In particular, when the same content are played back on display devices having different screen sizes, the stereopsis from the screen may vary due to difference in screen size since the amount of the parallax between the right-eye and the left-eye varies, resulting in a problem in that a natural stereoscopic image can not be obtained. Since the stereoscopic image contents for large amusement parks are produced assuming that the display devices have a large size screen on which the contents are displayed, appropriate stereoscopic feeling can not obtained unless the displays have the same screen size.

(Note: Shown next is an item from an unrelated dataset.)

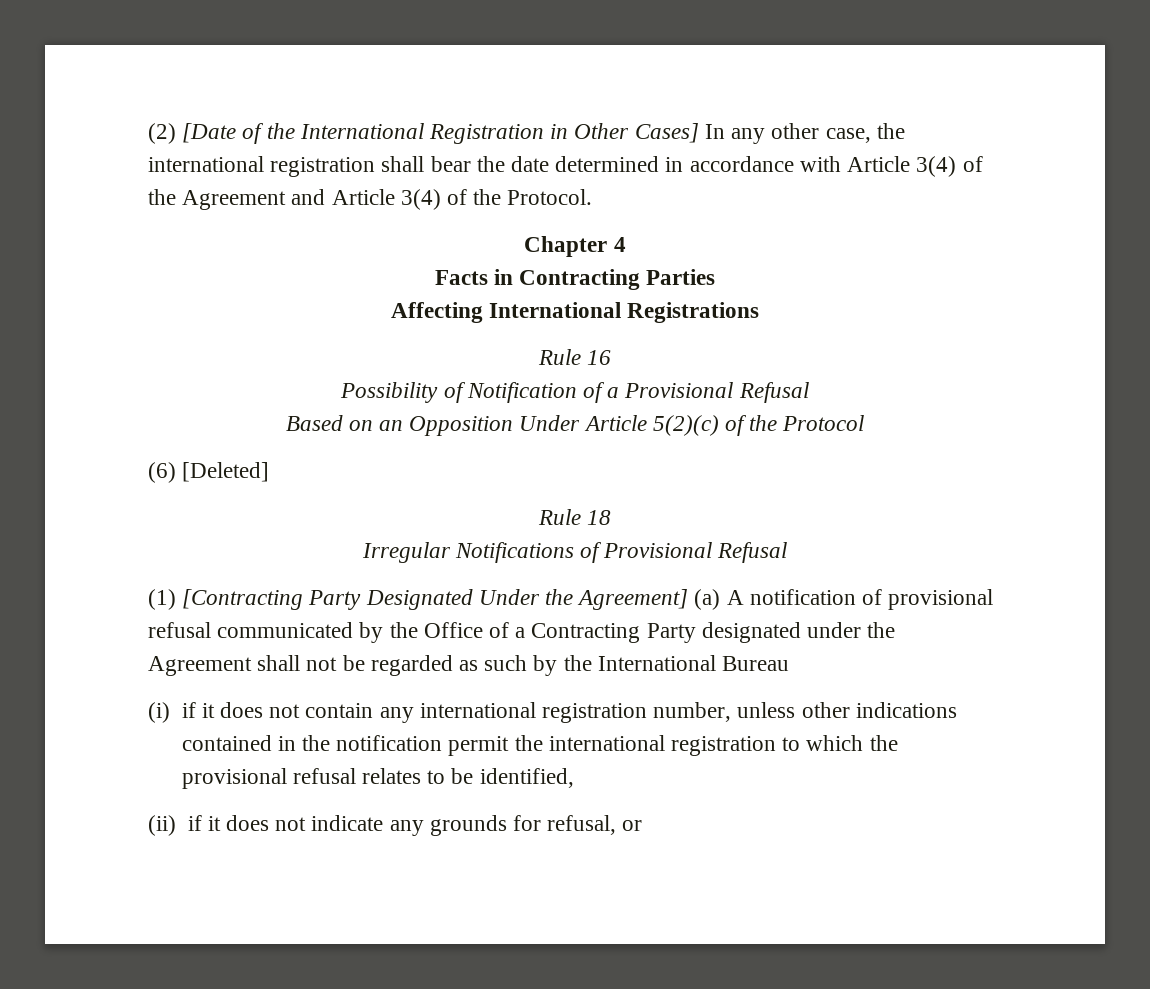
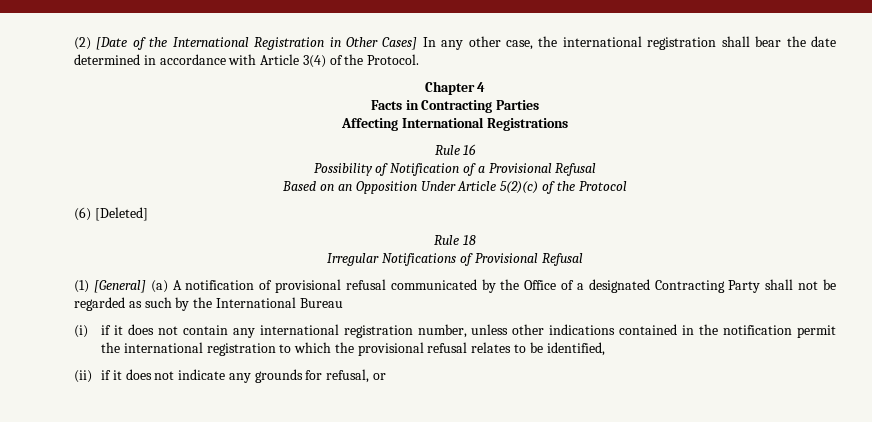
- (2) [Date of the International Registration in Other Cases] In any other case, the international registration shall bear the date determined in accordance with Article 3(4) of the Agreement and Article 3(4) of the Protocol.
+ (2) [Date of the International Registration in Other Cases] In any other case, the international registration shall bear the date determined in accordance with Article 3(4) of the Protocol.
- (1) [Contracting Party Designated Under the Agreement] (a) A notification of provisional refusal communicated by the Office of a Contracting Party designated under the Agreement shall not be regarded as such by the International Bureau
+ (1) [General] (a) A notification of provisional refusal communicated by the Office of a designated Contracting Party shall not be regarded as such by the International Bureau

Large size screen provides two strong stereoscopic feeling, making viewers uncomfortable, while small size screen provides less stereoscopic feeling, giving no satisfaction to the viewers.
Since these contents are combinations of various scenes, pick-up conditions, focal-length of the lens of the pick-up unit and the spacing between two pick-up units may not be uniform throughout various contents. If these scenes are simply jointed, different stereoscopic feelings are provided by one content, which provides the viewers with different feeling and physical discomfortability.

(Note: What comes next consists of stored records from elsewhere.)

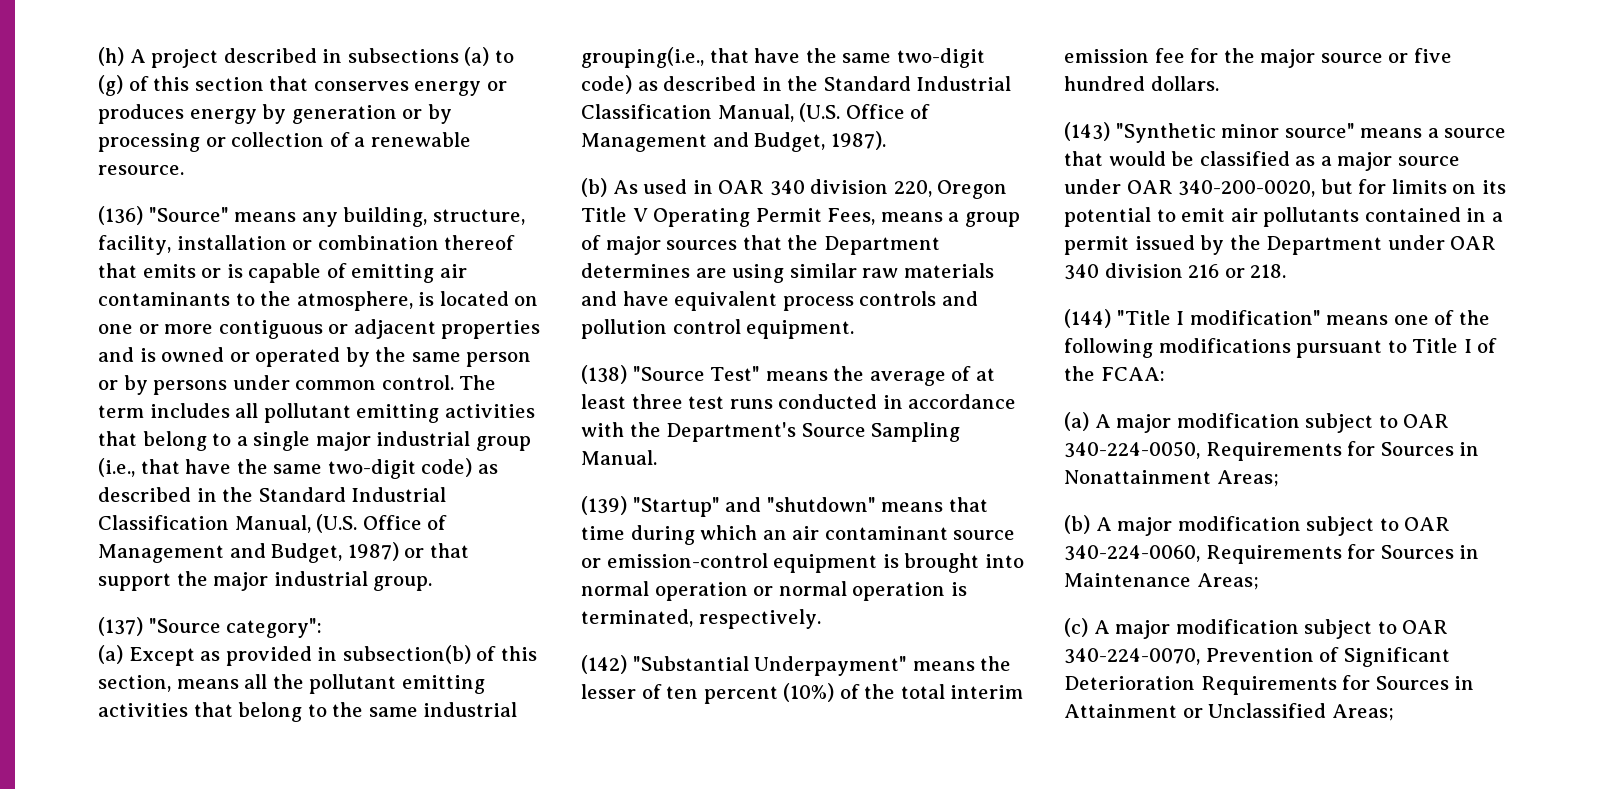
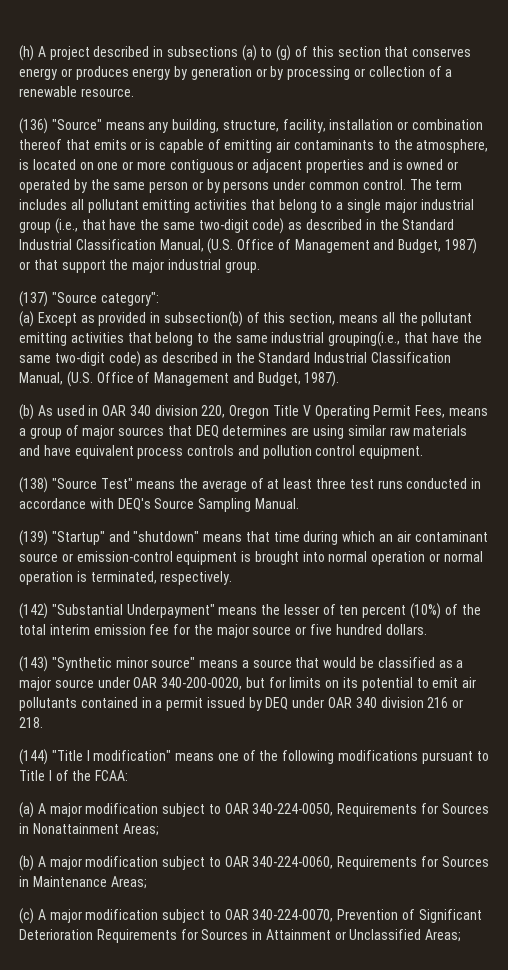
- (b) As used in OAR 340 division 220, Oregon Title V Operating Permit Fees, means a group of major sources that the Department determines are using similar raw materials and have equivalent process controls and pollution control equipment.
+ (b) As used in OAR 340 division 220, Oregon Title V Operating Permit Fees, means a group of major sources that DEQ determines are using similar raw materials and have equivalent process controls and pollution control equipment.
- (138) "Source Test" means the average of at least three test runs conducted in accordance with the Department's Source Sampling Manual.
+ (138) "Source Test" means the average of at least three test runs conducted in accordance with DEQ's Source Sampling Manual.
- (143) "Synthetic minor source" means a source that would be classified as a major source under OAR 340-200-0020, but for limits on its potential to emit air pollutants contained in a permit issued by the Department under OAR 340 division 216 or 218.
+ (143) "Synthetic minor source" means a source that would be classified as a major source under OAR 340-200-0020, but for limits on its potential to emit air pollutants contained in a permit issued by DEQ under OAR 340 division 216 or 218.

Furthermore, the positional relationship between the stereoscopic image pick-up and display device is not necessarily constant and the viewer may not be positioned in the position that is intended by the contents producer. If the viewer is offset from the predetermined viewing position of the stereoscopic display device, he or she is not able to view correct stereoscopic image.

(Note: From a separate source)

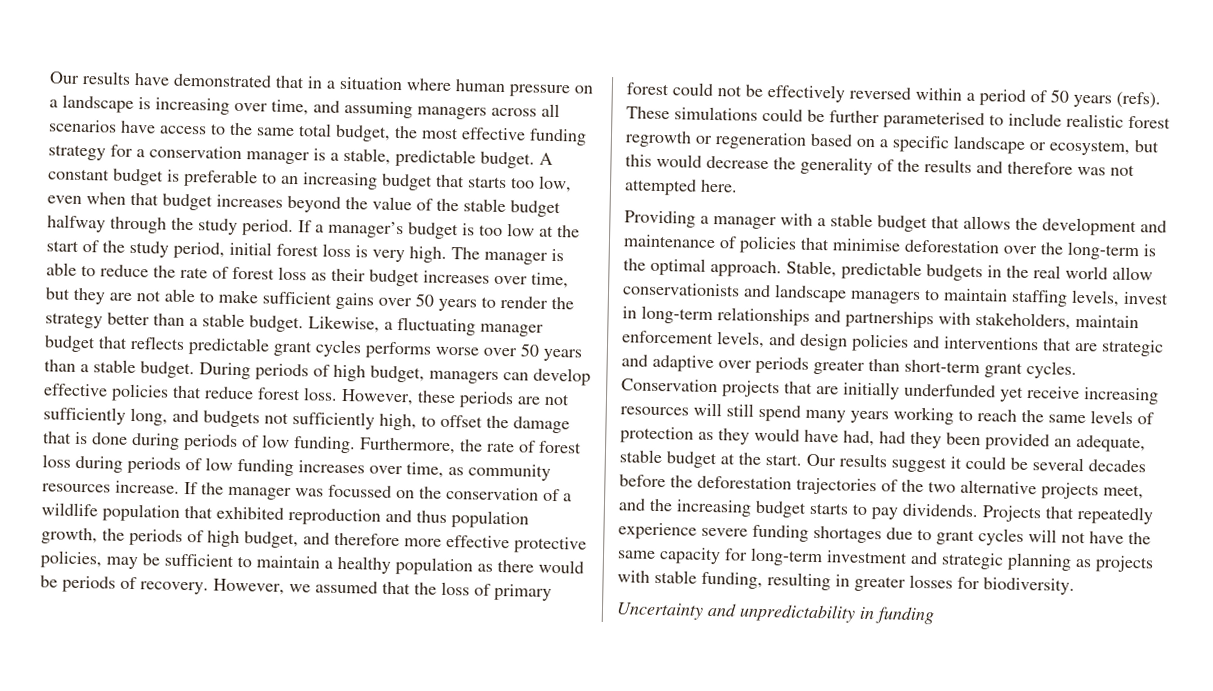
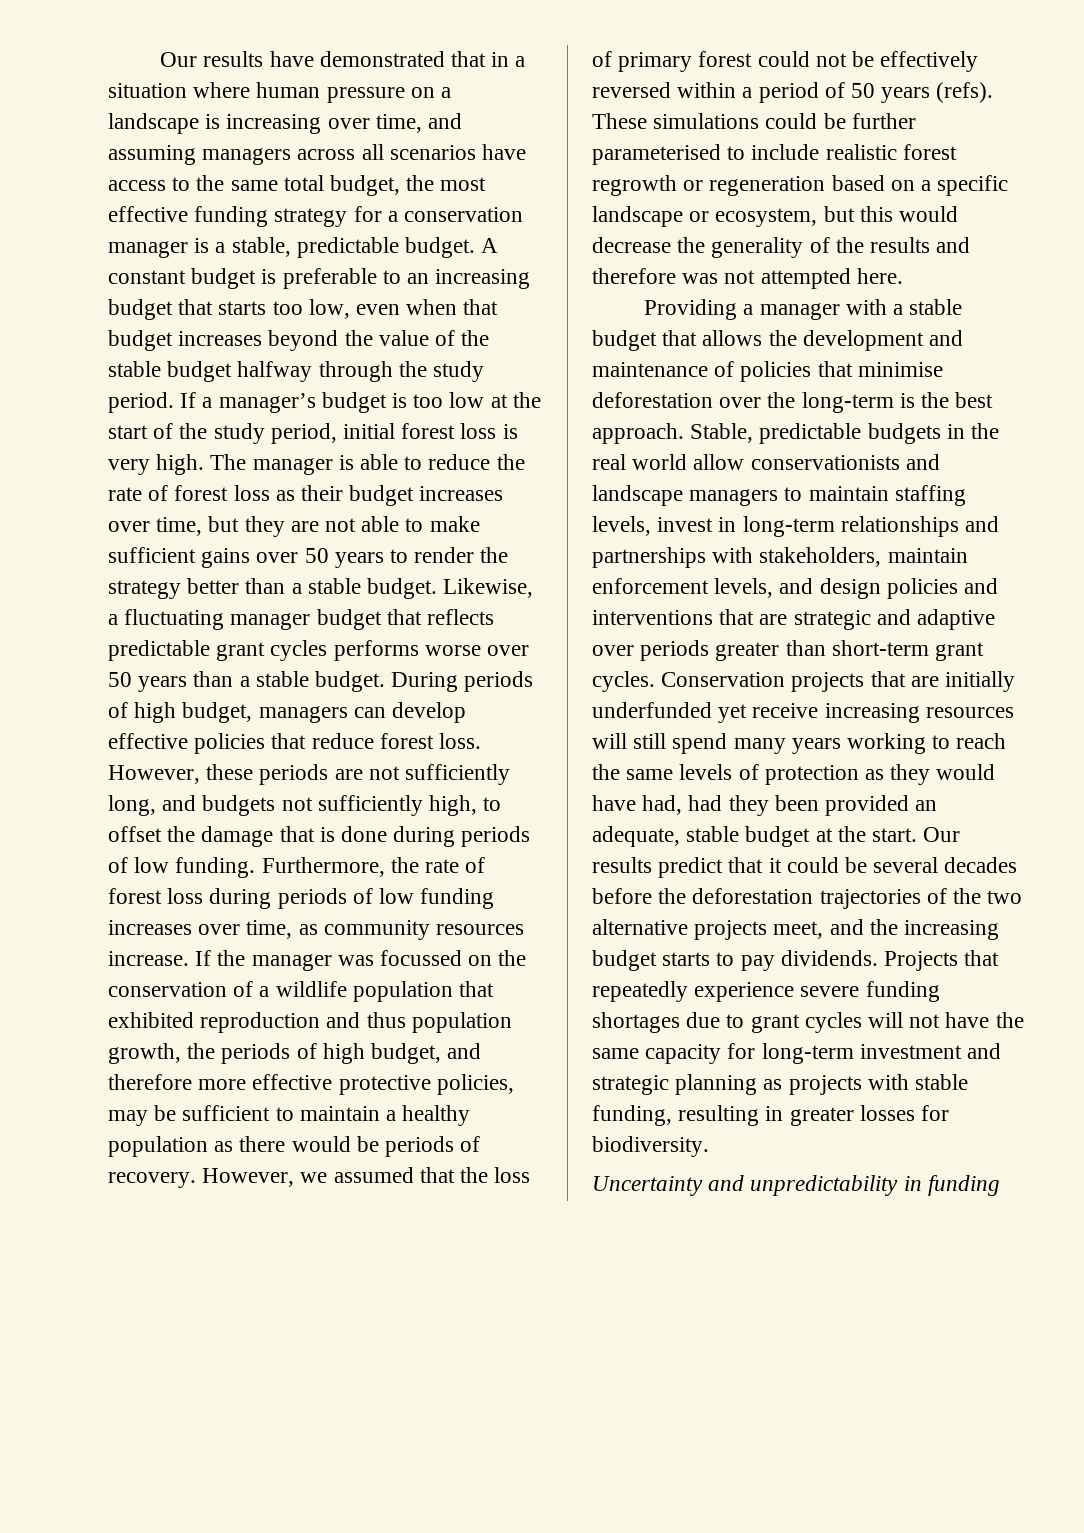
- Providing a manager with a stable budget that allows the development and maintenance of policies that minimise deforestation over the long-term is the optimal approach.
+ Providing a manager with a stable budget that allows the development and maintenance of policies that minimise deforestation over the long-term is the best approach.
- Our results suggest it could be several decades before the deforestation trajectories of the two alternative projects meet, and the increasing budget starts to pay dividends.
+ Our results predict that it could be several decades before the deforestation trajectories of the two alternative projects meet, and the increasing budget starts to pay dividends.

Accordingly, when the stereoscopic video image is produced, the cross-point of the pick-up stereoscopic cameras and the parallax of the computer graphics is adjusted while assuming the size of the display screen on which ultimately the image is displayed. Since the contents which have been produced provide different stereoscopic feeling on the different screens of the stereoscopic image pick-up and display systems, it is necessary to reproduce the stereoscopic video image depending upon the screen size. If the stereoscopic video image is produced by the CG (Computer Graphics), it is necessary to conduct rerendering.
Since there is no way to adjust the parallax which has been determined by the once produced contents when they are played back, the viewer has to adjust the stereoscopic feeling depending upon the distance between the viewing position and the screen.
If the stereoscopic video image is broadcast, there is no way to automatically adjust the stereoscopic feeling of the stereoscopic video image in responsive to an indefinite number of viewers and stereoscopic video image pick-up and display systems having various screen sizes. Therefore, broadcasting of the stereoscopic video images for the indefinite number of viewers is difficult. A technology to adjust the stereoscopic feeling depending upon the screen size is essential for the widespread of the stereoscopic video images.
Therefore, it is an object of the present invention to provide a stereoscopic video image pick-up and display system which is capable of providing the stereoscopic video image having a natural stereopsis even if the video image producing and playback conditions are different.